Als erstes auf dem Programm ist der Hügel über der Stadt, mit der Ruine des ursprünglichen Schlosses und Aussichtsturm. Sonntagmorgen sind die Strassen leer, man bemerkt die Masse entzückender Cafés und ich verstehe das traurige polnische Mädchen in Lublin, dass gerade von seinem Freiwilligendienst hier zurückgekommen war. Es ist eine Freude durch Strassen zu laufen, sogar wo sie nicht restauriert sind.
Allerdings passe ich nicht auf und kriege von einer Horde nicht sehr niedlicher Kinder eine Ladung Wasser ins Gesicht. Ostersonntagstradition, das war mir bekannt, aber bei diesem ersten praktischen Kontakt hätte ich meine kulturelle Offenheit mit einem Fußtritt ausgedrückt wenn ich nah genug gekommen wäre.
Das passierte auf dem alten Markt, dem Zentrum der ehemals jüdischen Viertels, von dem noch ein paar Ziegel und Gedenksteine übrig sind. Über dem Benediktinerkloster steige ich dann auf den Hügel, von wo man tatsächlich einen schönen Blick hat. Ich wusste gar nicht, dass die Stadt um den Berg herum und auf der anderen Seite weiter geht. Am Aussichtspunkt ist eine Gedenktafel für den Kosaken, der der Ukraine die bis 1992 einzigen drei Jahre Unabhängigkeit erkämpft hat, ausgerechnet gegen das Polnisch-Litauische Reich. Ein paar Polizisten erschrecken mich, aber die wollen nur ein Foto vor der wehenden Nationalflagge.
Beim Abstieg lerne ich eine Ladenverkäuferin kennen, die sieben Jahre in Warschau gelebt hat. Entlang einer der Routen des Reiseführers laufe ich an einem halben Dutzend Kirchen und Touristenkram wieder in die Stadt um in der Partisanenkneipe was zu essen. Dann stehe ich mir eine Weile die Beine an der verabredeten Kirche in den Bauch, aber der Gottesdienst fällt aus und Natalia und Clayton kommen auch nicht. Also Zeit für Geschenke. Osterglocken für Olga, Honigvodka für Vlad, ein Autopuzzle für Artem, alle sind glücklich.
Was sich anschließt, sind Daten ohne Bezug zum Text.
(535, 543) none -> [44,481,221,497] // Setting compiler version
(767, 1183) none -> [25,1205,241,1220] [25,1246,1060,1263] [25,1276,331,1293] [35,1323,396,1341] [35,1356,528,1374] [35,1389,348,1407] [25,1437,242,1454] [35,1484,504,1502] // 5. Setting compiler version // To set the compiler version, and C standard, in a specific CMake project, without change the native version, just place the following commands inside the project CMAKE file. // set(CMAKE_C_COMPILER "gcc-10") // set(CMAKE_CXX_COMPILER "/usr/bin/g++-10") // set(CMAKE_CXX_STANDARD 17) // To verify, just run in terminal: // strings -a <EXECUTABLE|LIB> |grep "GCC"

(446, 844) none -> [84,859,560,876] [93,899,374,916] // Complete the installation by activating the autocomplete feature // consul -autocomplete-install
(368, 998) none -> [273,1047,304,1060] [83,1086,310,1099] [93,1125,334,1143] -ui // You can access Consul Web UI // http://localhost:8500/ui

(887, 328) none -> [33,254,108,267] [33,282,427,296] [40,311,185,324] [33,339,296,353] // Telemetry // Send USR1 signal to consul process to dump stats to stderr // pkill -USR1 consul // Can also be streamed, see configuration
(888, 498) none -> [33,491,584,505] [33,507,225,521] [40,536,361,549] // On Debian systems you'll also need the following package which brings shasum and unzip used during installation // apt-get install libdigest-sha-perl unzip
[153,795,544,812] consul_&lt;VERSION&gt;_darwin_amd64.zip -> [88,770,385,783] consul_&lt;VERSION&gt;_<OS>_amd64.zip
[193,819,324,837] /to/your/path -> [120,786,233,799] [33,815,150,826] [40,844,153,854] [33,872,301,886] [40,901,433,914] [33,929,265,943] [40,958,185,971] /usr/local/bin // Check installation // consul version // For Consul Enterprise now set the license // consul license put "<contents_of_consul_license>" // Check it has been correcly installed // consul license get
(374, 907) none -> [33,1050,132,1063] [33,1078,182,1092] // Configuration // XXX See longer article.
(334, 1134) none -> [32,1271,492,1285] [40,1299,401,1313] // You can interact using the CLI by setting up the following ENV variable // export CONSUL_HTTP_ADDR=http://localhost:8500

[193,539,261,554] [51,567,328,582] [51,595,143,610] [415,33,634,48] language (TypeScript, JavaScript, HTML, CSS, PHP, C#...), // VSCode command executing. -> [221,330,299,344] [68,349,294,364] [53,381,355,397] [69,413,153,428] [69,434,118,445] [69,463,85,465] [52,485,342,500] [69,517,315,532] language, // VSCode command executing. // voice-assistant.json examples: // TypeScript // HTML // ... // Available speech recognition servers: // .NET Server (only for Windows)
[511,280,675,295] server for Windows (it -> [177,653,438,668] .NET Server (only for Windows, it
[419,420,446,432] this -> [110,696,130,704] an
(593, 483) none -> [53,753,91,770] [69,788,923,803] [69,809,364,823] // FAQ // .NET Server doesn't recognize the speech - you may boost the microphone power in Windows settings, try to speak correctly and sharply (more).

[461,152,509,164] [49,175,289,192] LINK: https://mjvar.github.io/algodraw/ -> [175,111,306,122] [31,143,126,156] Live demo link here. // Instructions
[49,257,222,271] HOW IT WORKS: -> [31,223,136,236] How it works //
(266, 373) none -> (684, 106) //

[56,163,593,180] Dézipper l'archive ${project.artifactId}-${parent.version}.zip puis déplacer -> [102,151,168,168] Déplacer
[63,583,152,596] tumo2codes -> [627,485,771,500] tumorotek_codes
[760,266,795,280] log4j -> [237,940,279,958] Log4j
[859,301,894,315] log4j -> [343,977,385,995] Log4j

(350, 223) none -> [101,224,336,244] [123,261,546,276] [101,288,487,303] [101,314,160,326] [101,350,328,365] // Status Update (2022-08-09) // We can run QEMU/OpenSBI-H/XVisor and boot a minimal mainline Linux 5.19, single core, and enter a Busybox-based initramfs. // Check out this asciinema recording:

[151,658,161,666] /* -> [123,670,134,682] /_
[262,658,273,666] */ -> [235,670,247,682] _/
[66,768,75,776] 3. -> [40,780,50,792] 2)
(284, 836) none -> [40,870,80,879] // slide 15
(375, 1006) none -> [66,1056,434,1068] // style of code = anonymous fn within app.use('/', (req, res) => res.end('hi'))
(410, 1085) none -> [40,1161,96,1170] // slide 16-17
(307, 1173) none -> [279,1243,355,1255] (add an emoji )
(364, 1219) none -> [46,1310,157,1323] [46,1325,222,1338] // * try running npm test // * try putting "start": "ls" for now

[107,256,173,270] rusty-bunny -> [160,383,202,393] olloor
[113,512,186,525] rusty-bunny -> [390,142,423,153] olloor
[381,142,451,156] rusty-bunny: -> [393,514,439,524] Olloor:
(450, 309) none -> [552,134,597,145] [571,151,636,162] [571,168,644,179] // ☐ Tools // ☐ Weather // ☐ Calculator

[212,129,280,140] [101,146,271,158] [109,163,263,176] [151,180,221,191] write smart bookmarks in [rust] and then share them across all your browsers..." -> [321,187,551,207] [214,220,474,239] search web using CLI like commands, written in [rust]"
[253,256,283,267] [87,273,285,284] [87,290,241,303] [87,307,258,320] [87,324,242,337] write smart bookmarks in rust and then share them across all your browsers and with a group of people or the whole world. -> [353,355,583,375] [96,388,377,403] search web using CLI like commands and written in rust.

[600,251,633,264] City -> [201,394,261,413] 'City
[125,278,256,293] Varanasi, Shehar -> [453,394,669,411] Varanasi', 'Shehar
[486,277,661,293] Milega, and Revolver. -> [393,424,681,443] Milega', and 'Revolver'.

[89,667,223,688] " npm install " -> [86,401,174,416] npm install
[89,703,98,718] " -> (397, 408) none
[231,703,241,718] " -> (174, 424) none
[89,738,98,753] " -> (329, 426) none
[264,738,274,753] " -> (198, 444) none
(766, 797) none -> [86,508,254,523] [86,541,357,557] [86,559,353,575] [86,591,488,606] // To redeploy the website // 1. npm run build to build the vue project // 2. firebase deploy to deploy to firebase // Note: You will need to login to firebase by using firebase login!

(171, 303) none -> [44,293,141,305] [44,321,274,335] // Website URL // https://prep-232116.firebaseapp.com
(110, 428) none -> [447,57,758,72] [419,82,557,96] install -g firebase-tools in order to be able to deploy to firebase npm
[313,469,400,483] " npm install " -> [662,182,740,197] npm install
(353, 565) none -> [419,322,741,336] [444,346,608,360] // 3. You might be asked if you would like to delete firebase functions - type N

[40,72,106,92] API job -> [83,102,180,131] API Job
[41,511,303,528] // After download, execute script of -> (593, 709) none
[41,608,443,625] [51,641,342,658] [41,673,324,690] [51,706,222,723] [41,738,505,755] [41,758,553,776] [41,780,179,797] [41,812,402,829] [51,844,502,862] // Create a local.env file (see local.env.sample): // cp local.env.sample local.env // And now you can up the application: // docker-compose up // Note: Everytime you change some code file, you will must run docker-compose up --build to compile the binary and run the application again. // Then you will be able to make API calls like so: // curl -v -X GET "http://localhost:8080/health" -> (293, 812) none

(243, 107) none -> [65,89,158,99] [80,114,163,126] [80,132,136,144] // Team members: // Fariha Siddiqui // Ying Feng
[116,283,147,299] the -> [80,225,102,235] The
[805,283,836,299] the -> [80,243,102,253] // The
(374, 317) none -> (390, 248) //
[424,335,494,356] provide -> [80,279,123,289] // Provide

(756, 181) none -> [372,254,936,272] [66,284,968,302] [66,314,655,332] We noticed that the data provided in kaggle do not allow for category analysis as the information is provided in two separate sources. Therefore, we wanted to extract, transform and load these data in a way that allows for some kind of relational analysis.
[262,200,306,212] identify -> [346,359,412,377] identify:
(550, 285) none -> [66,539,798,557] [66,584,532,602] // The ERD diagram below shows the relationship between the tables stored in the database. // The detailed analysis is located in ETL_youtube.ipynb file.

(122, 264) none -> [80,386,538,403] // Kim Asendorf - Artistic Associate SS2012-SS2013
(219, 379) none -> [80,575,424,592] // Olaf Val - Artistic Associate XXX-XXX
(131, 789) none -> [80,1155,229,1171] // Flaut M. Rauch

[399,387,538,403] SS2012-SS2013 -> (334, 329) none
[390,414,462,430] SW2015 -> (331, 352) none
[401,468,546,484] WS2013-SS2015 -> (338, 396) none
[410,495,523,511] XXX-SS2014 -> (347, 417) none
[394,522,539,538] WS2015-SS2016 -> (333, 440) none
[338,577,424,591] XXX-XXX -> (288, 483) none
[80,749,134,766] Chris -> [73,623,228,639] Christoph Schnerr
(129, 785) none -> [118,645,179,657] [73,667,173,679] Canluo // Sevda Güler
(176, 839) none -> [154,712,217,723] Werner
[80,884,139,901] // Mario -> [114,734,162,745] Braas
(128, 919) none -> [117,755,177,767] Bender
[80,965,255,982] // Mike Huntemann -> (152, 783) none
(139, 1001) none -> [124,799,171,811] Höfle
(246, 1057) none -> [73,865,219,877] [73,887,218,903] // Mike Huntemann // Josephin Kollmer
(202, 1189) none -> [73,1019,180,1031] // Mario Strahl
Dafür machen sie mir noch Abendbrot und geben mir zwei Leib Pas’cha mit auf den Weg. Olga bringt mich zum Bahnhof. Dort verabschieden die Eurowaisen wieder ihre Eltern, Kinder, Geschwister, Ehemänner. Diesmal werden wir an der Grenze noch stärker durchsucht und nur ich mit dem schönen EU Ausweis werde zumindest nicht beleidigt. Später holen uns noch Clayton und Natalie ein, die mit dem Bus eine Stunde später gefahren sind. Sie schreiben am nächsten Tag, sie mussten noch länger warten, weil aus ihrem Bus zwei Säcke Zigaretten gezogen wurden.
Sechs Uhr morgens bin ich wieder in Warschau und fahre direkt zur Arbeit. Die Rezeptionistin hat Montag tatsächlich mit Sorge an mich gedacht.